La storia rossonera insegna: il ritorno a Milanello dei grandi campioni è sempre stato un flop. Nessuno è infatti riuscito ad essere determinante come un tempo: da Gullit a Kakà, passando anche per Sacchi e altri giocatori. Nemmeno Andriy Shevchenko: tornato al Milan nel 2008, dopo due stagioni anonime con il Chelsea di Roman Abramovich. L'attuale commissario tecnico dell'Ucraina ha però parlato in termini positivi dell'eventuale clamoroso ritorno in rossonero di Zlatan Ibrahimovic.

"Se Ibrahimovic vorrà tornare in Italia e sarà in condizione, potrà dare ancora tanto – ha spiegato l'ex Pallone d'Oro del Milan, in un'intervista concessa al ‘Corriere della Sera' – È un ragazzo a posto, ha un enorme curriculum. Ovunque è andato ha fatto bene: se vuole tornare potrà fornire una grande mano alla squadra. Contano le motivazioni: accettare il Milan significherebbe assumersi grandi responsabilità.
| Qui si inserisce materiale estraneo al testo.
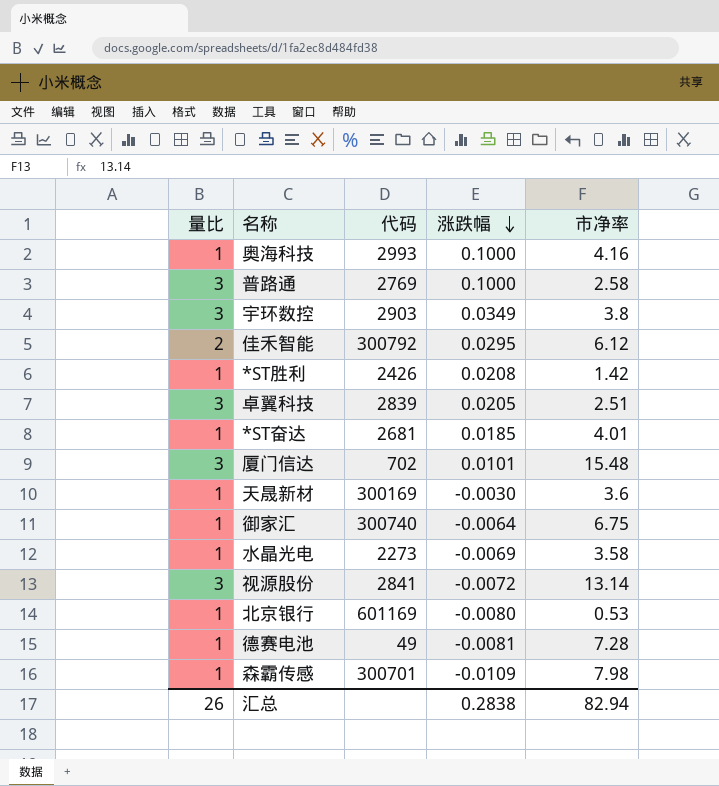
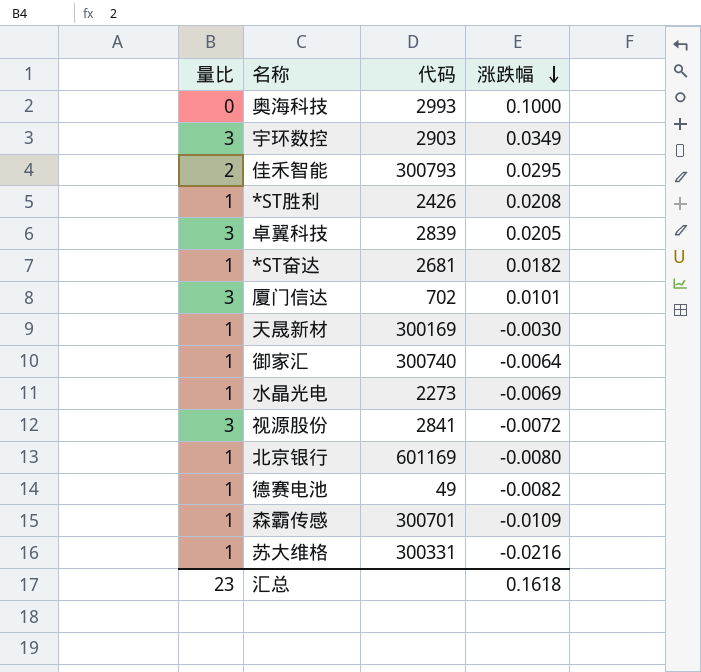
column 市净率 | position: 5 -> none
row 普路通: 3 | 2769 | 0.1000 | 2.58 -> none
奥海科技 | 量比: 1 -> 0
佳禾智能 | 代码: 300792 -> 300793
*ST奋达 | 涨跌幅: 0.0185 -> 0.0182
德赛电池 | 涨跌幅: -0.0081 -> -0.0082
row 苏大维格: none -> 1 | 300331 | -0.0216
汇总 | 量比: 26 -> 23
汇总 | 涨跌幅: 0.2838 -> 0.1618

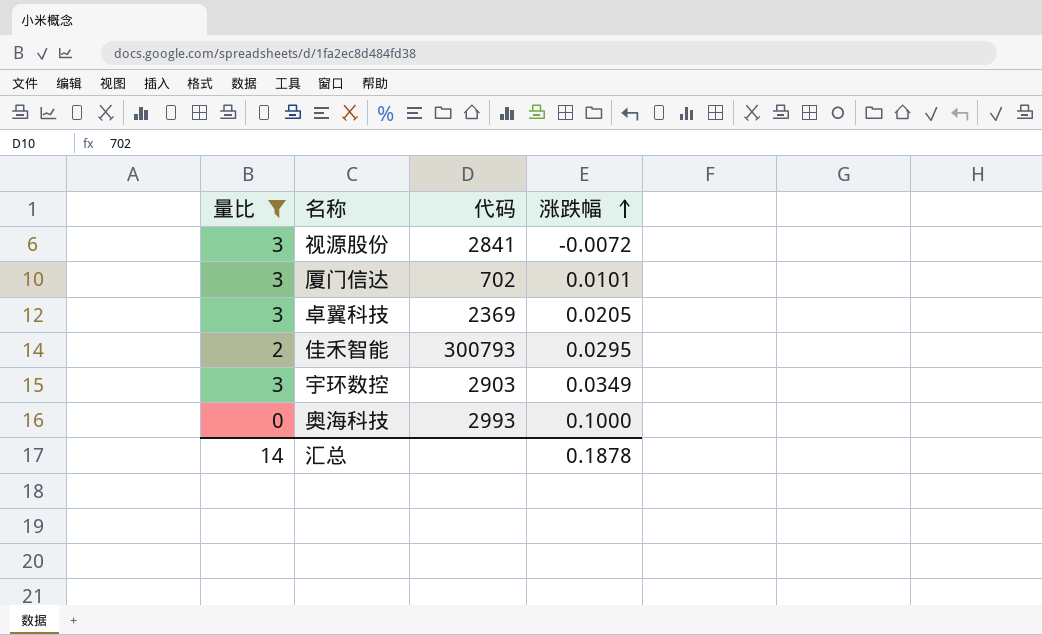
filter: none -> 量比 != 1
row order: 涨跌幅 descending -> 涨跌幅 ascending
卓翼科技 | 代码: 2839 -> 2369
汇总 | 量比: 23 -> 14
汇总 | 涨跌幅: 0.1618 -> 0.1878

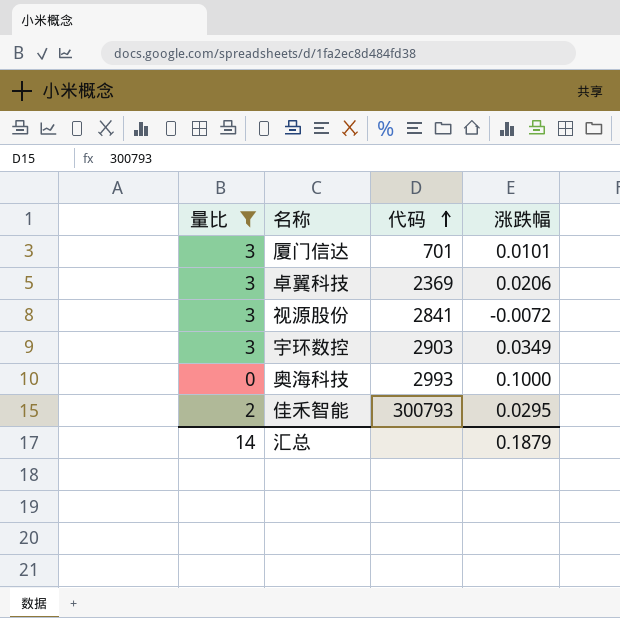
row order: 涨跌幅 ascending -> 代码 ascending
厦门信达 | 代码: 702 -> 701
卓翼科技 | 涨跌幅: 0.0205 -> 0.0206
汇总 | 涨跌幅: 0.1878 -> 0.1879

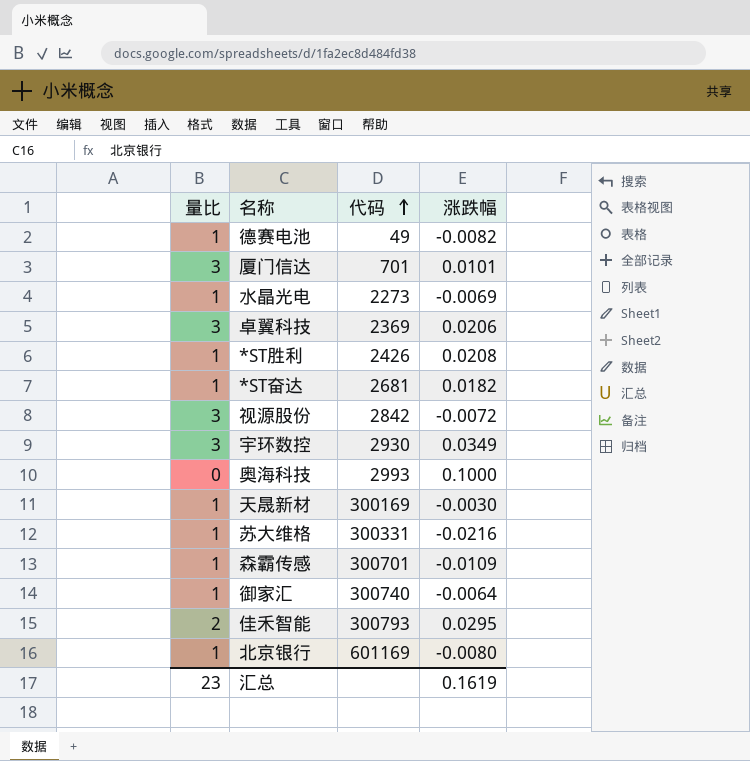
filter: 量比 != 1 -> none
视源股份 | 代码: 2841 -> 2842
宇环数控 | 代码: 2903 -> 2930
汇总 | 量比: 14 -> 23
汇总 | 涨跌幅: 0.1879 -> 0.1619

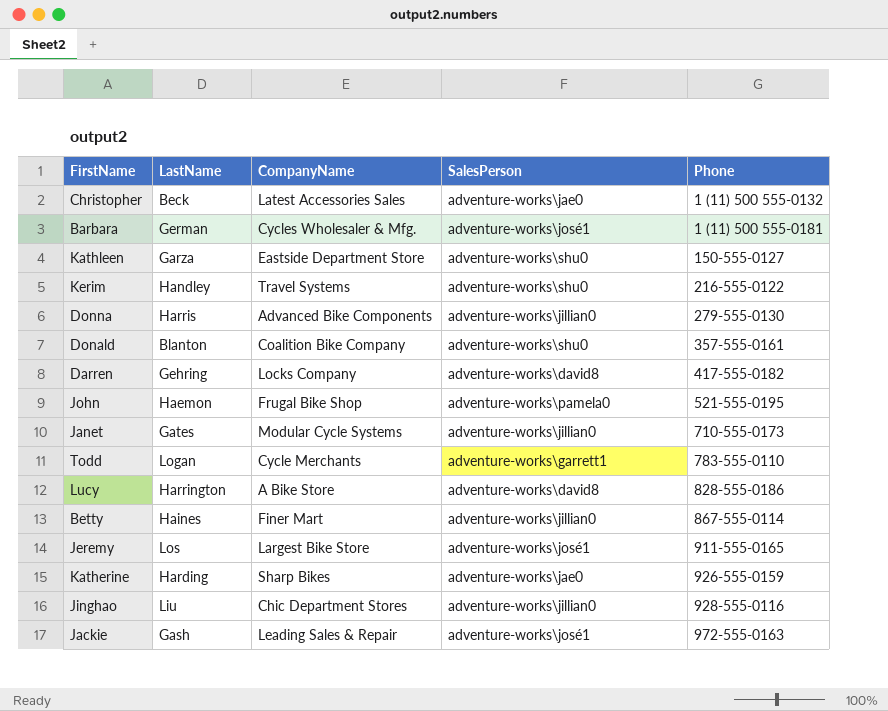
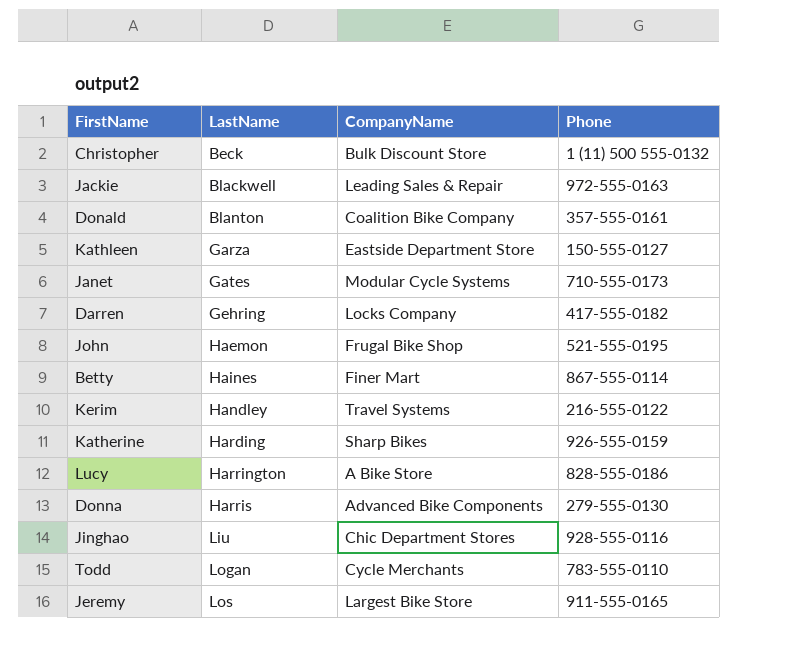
row order: Phone ascending -> LastName ascending
column SalesPerson | position: 4 -> none
row Barbara: German | Cycles Wholesaler & Mfg. | adventure-works\josé1 | 1 (11) 500 555-0181 -> none
Christopher | CompanyName: Latest Accessories Sales -> Bulk Discount Store
Jackie | LastName: Gash -> Blackwell

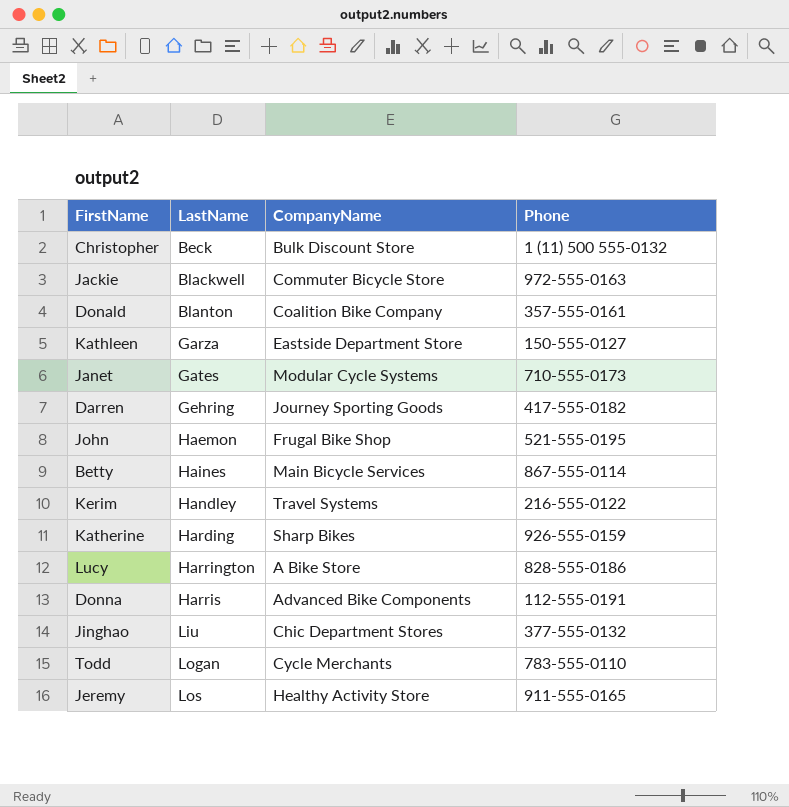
Jackie | CompanyName: Leading Sales & Repair -> Commuter Bicycle Store
Darren | CompanyName: Locks Company -> Journey Sporting Goods
Betty | CompanyName: Finer Mart -> Main Bicycle Services
Donna | Phone: 279-555-0130 -> 112-555-0191
Jinghao | Phone: 928-555-0116 -> 377-555-0132
Jeremy | CompanyName: Largest Bike Store -> Healthy Activity Store

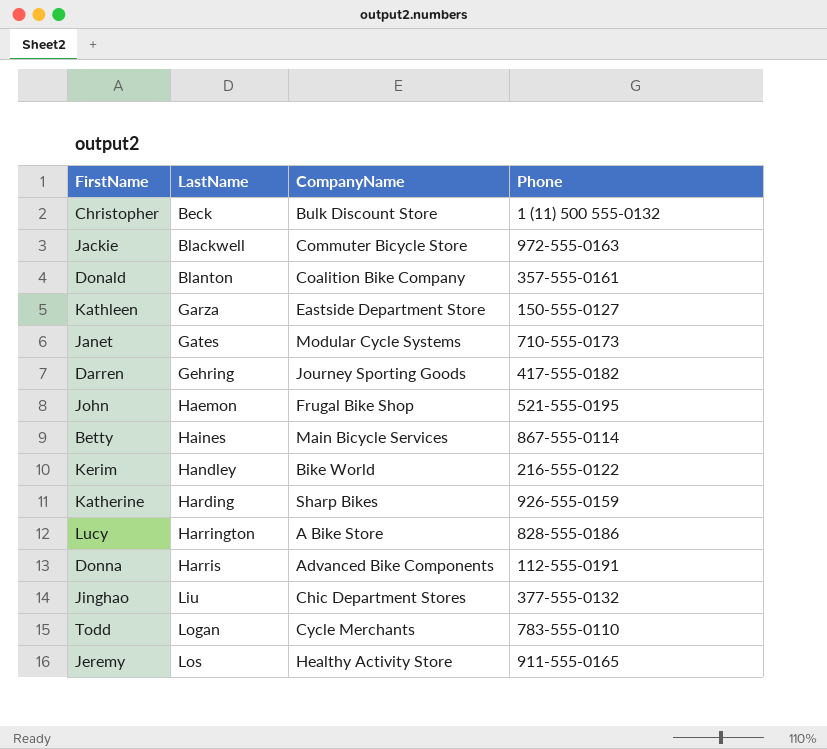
Kerim | CompanyName: Travel Systems -> Bike World

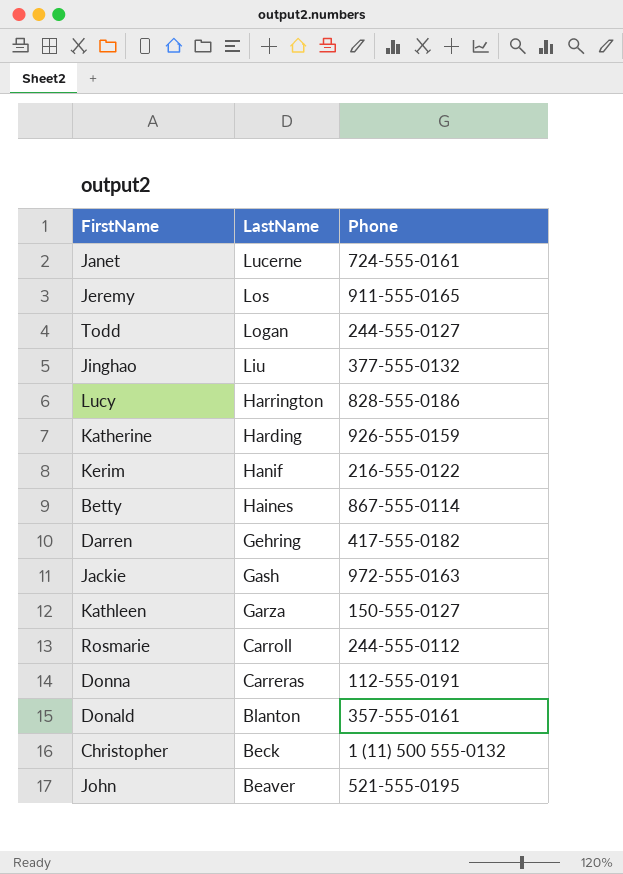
row order: LastName ascending -> LastName descending
column CompanyName | position: 3 -> none
Janet | LastName: Gates -> Lucerne
Janet | Phone: 710-555-0173 -> 724-555-0161
Todd | Phone: 783-555-0110 -> 244-555-0127
Kerim | LastName: Handley -> Hanif
Jackie | LastName: Blackwell -> Gash
row Rosmarie: none -> Carroll | 244-555-0112
Donna | LastName: Harris -> Carreras
John | LastName: Haemon -> Beaver

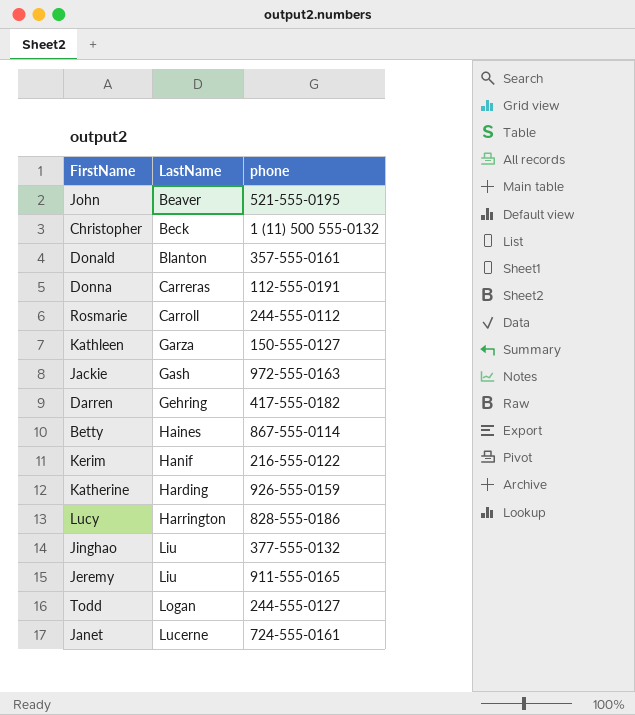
row order: LastName descending -> LastName ascending
column name: Phone -> phone
Jeremy | LastName: Los -> Liu

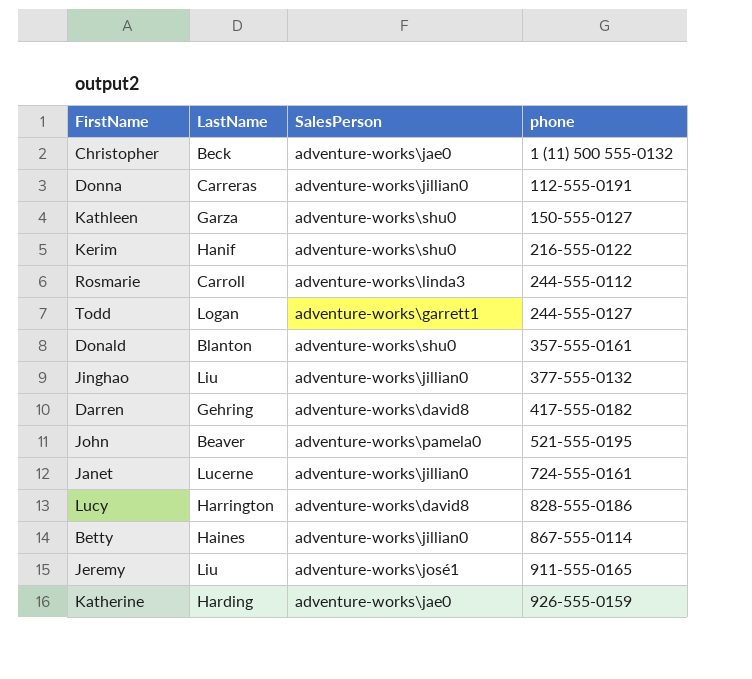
row order: LastName ascending -> phone ascending
column SalesPerson | position: none -> 3
row Jackie: Gash | 972-555-0163 -> none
È alla fine della carriera, non sarebbe un passaggio qualsiasi".

La prima proposta del club rossonero

Dopo le parole di Antonio Nocerino, che nei giorni scorsi ha sottoscritto l'idea del club di via Aldo Rossi, e a poche ore dalla breve dichiarazione di Stefano Pioli ("Ibrahimovic è un grande"), anche l'ex attaccante ucraino ha voluto dire la sua su quello che potrebbe alla fine diventare il colpo di mercato di questa sessione invernale che sta per cominciare.

In occasione del recente incontro con Mino Raiola, agente dello svedese, Maldini e Boban hanno intanto fatto la loro prima offerta: un contratto da un anno e mezzo di contratto, con un ingaggio di 6 milioni di euro complessivi. Una proposta che Raiola ha fatto arrivare al gigante di Malmoe e che verrà presa in considerazione nei prossimi giorni, quando il trentottenne attaccante dovrà dare una risposta e chiarire quale sarà il suo futuro.